Wednesday, July 10, 2013

A thought on the disappearing middle class of workers in manufacturing industries.


Frontline broadcast a retrospective program on two American families suffering from the loss of manufacturing jobs. The point is that these folk work hard, and sought new training when their jobs were abolished, but have lost their place in the middle class. Once a worked on an automobile production line had a job for life with a middle class salary, and there were millions of similar jobs. No longer is that true. Charlie Rose interviewed Bill Moyers who suggested that the problem was the lack of U.S. government support for job creation in manufacturing.

I think the problem is more fundamental. There is a economic development transition that countries seem all to need to go through. Agriculture and other primary industries are the initial drivers of the economy and sources of employment. Manufacturing industries eventually grow to produce a greater volume of goods than primary industries, and typically are labor intensive in their early stages. Eventually service industries (financial services, education, health services. entertainment, etc.) become more important economically and in employment.

Revolutionary changes in transportation and information and communication technologies have fueled globalization, as poor countries have taken advantage of low labor costs to move into traditional manufacturing industries. U.S. industry has responded in part by developing new industries taking early mover advantage of opportunities produced by the Internet, mobile phones, personal computers, etc. U.S. industry has also taken advantage of the availability of capital to invest in automation in its manufacturing industry. Manufacturing continues to produce a large part of the U.S. GDP, but it provides fewer jobs, and fewest jobs for the manufacturing line workers like those of the past.

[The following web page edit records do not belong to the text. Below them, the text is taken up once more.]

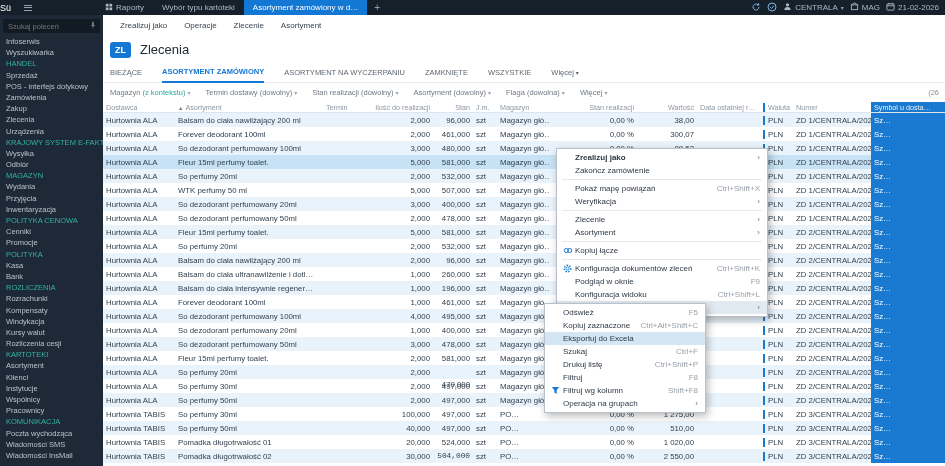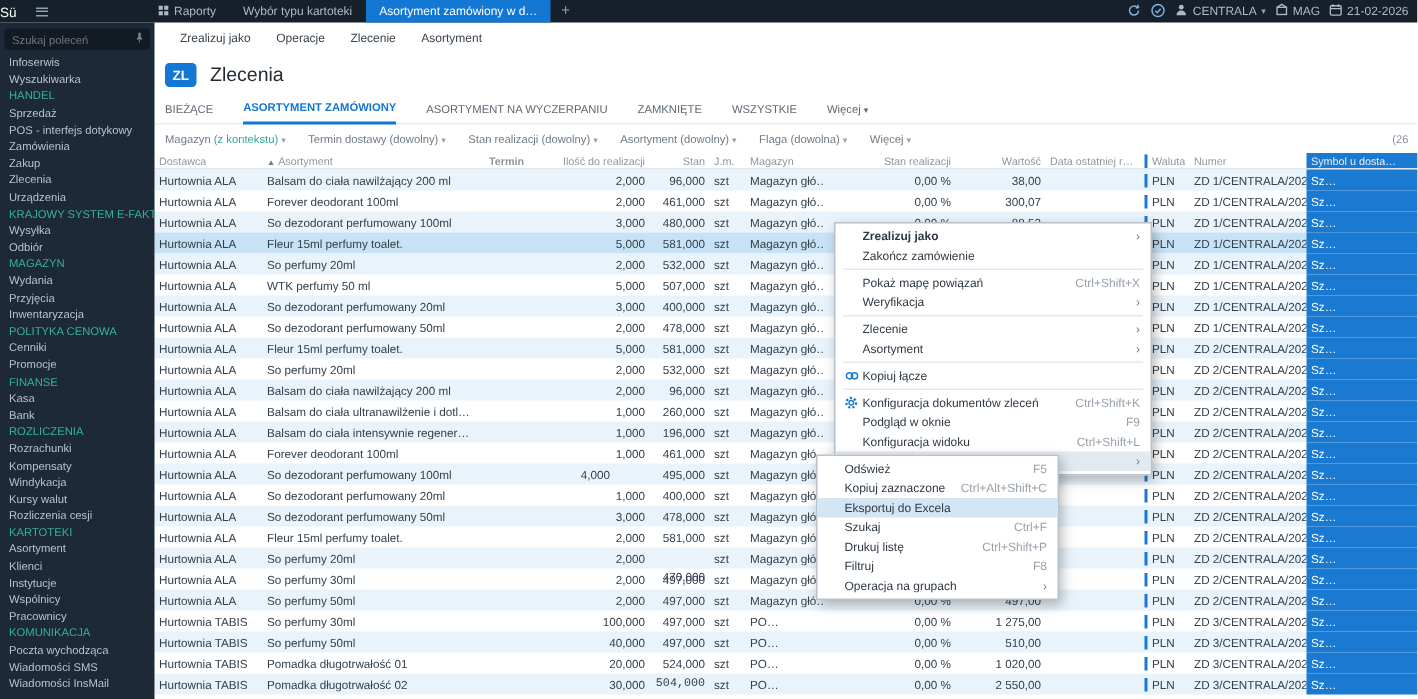"Termin" span.tc { font-weight: bold -> none }
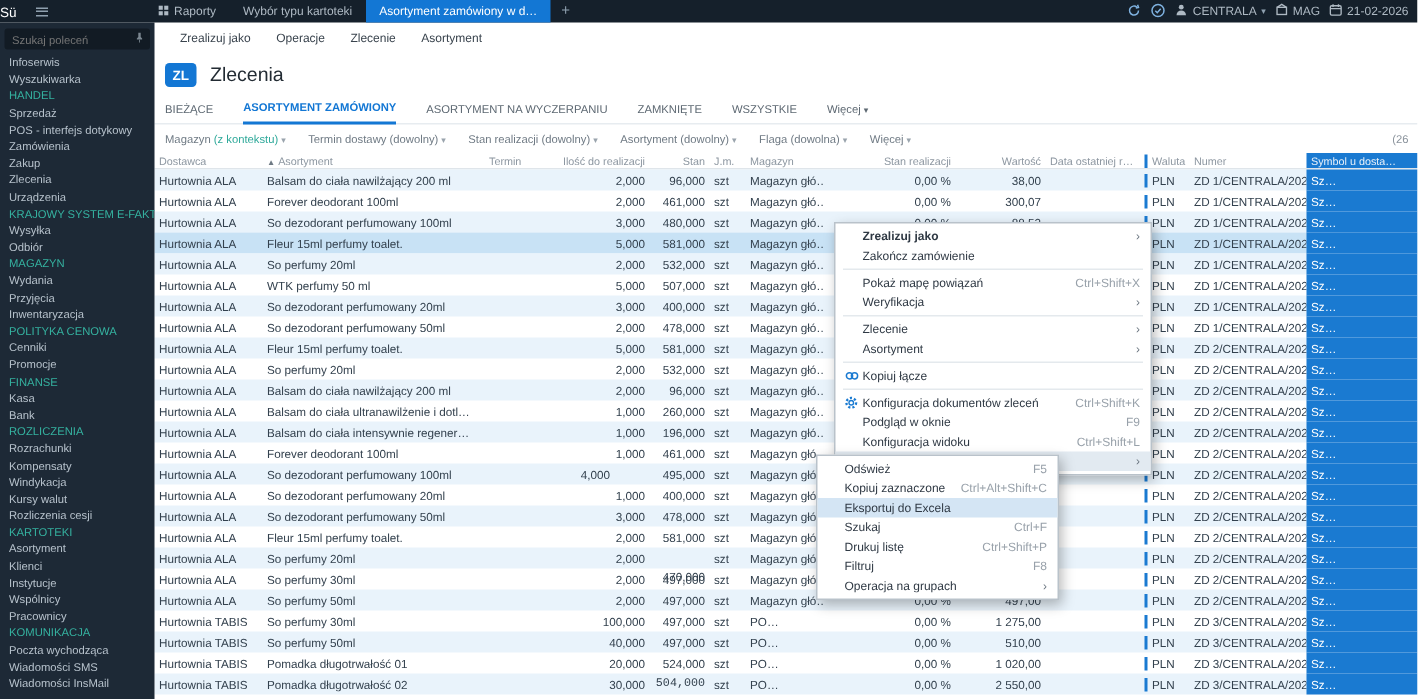"FINANSE" div.sb-item { text: FINANSE -> POLITYKA }
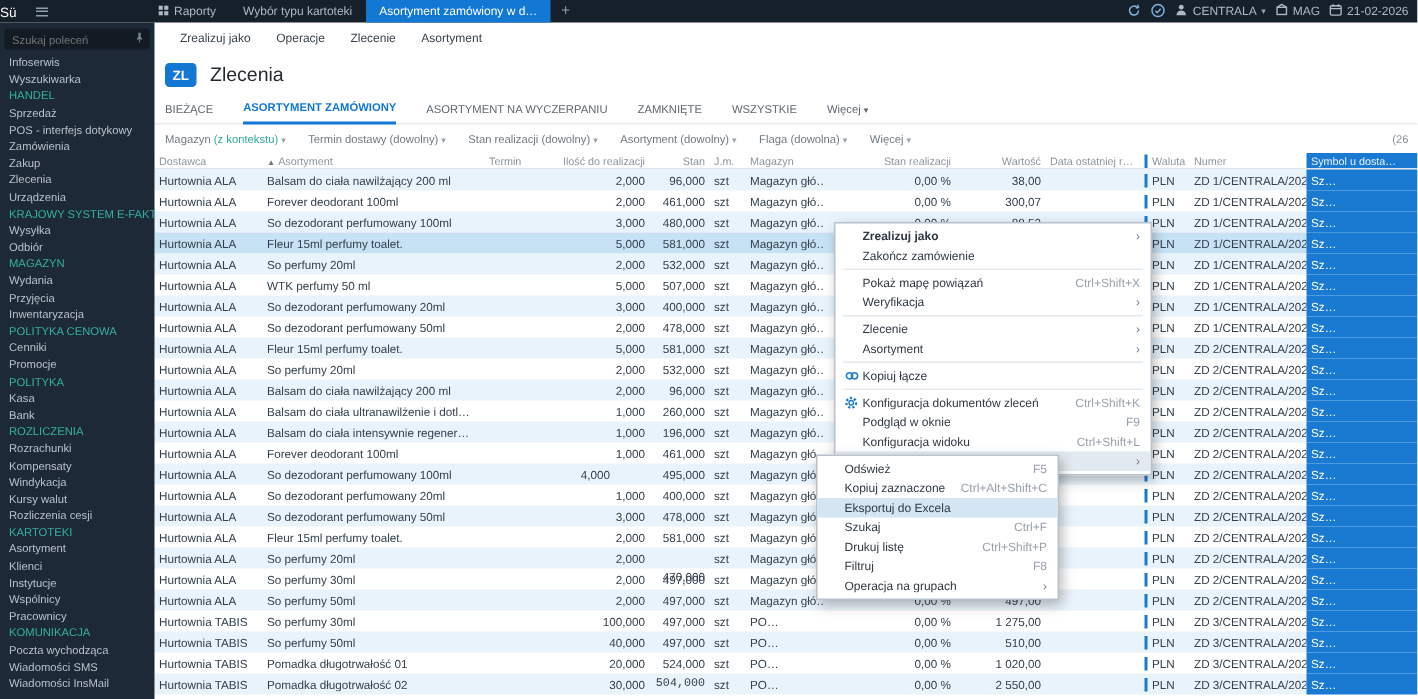"4,000" span.tc { text-align: center -> none }
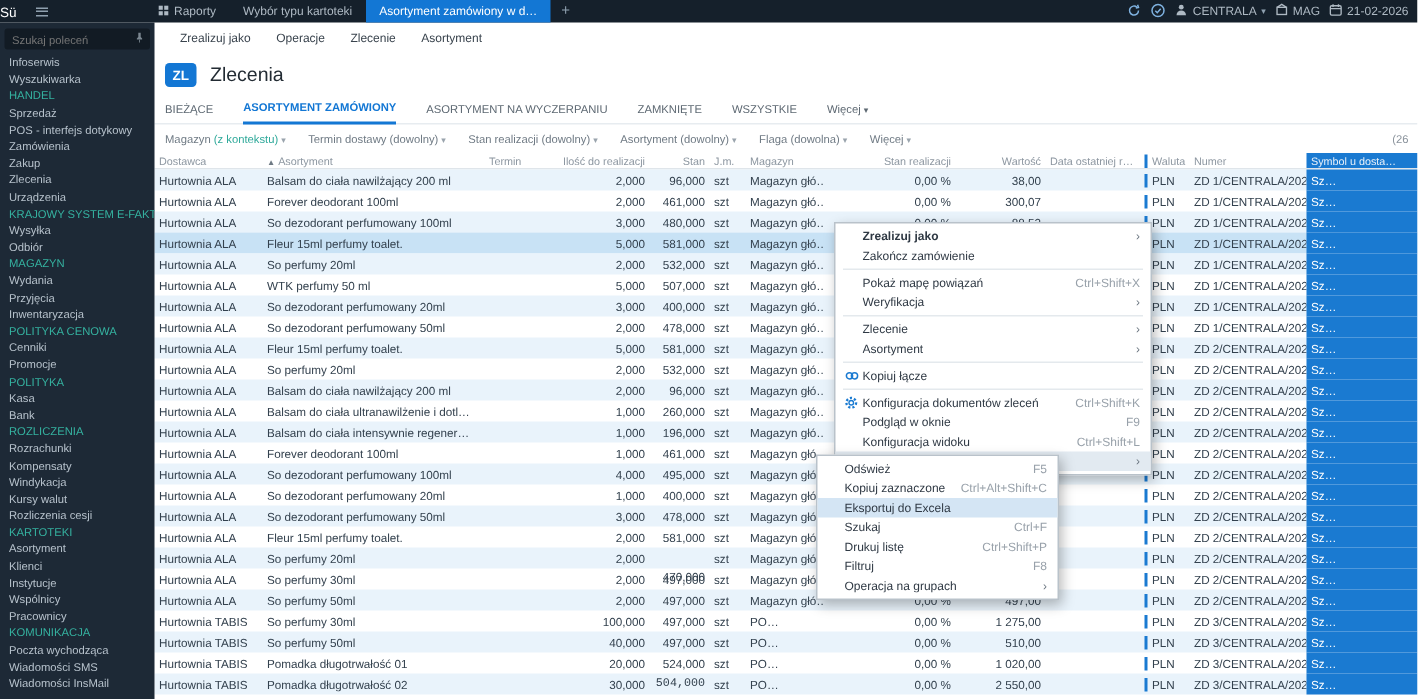"Filtruj wg kolumn" div.m-item { html: none -> <div> <span> <svg> <path></path> </svg> </span> <span>Filtruj wg kolumn</span> <span>Shift+F8</span> </div> }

I suggest that the Information Revolution and the Transportation Revolution (jet aircraft, container shipping, super tankers, high speed trains, etc.) are comparable to the Industrial Revolution and the Second Industrial Revolution.

The social and economic transformations that accompanied the Industrial Revolution and the social disruption that occurred are well known. I would point out that the Second Industrial Revolution culminated in two World Wars and a Great Depression. Much of the world was a mess in 1945. The Information Revolution, the Transportation Revolution and Globalization are bringing huge benefits to much of the world's population, but they are also having their victims.

Of course government can and should do what it can to ameliorate the negative impacts of the transitions, and it should help the nation to take advantage of the opportunities to grow economically and improve the lives of its people. However, it is easier to see the big pattern of events in retrospect, but difficult to predict them and harder still to develop effective programs to protect the most vulnerable and the most affected members of society.

My guess is that the roots of the problems portrayed by these programs are cultural. We have an underclass of blacks, Hispanics, Indians and "poor rural whites". They are subject to prejudice, and the subcultures that they have developed are linked to poor education and high crime rates. We also have a tiny percentage of very wealthy people who are using their wealth and the power it brings to  get richer and richer, faster and faster, driving inequality levels to new highs.

Government can make a difference, but perhaps we in the middle classes will have to first take back control of the political parties to get them to make/allow government do the right thing. The right thing might be to improve human rights in this country, to breed a culture in which the very rich take responsibility that should be inherent in their wealth and power, and in which the underclass disappears replaced by people with real hopes of upward social and economic mobility.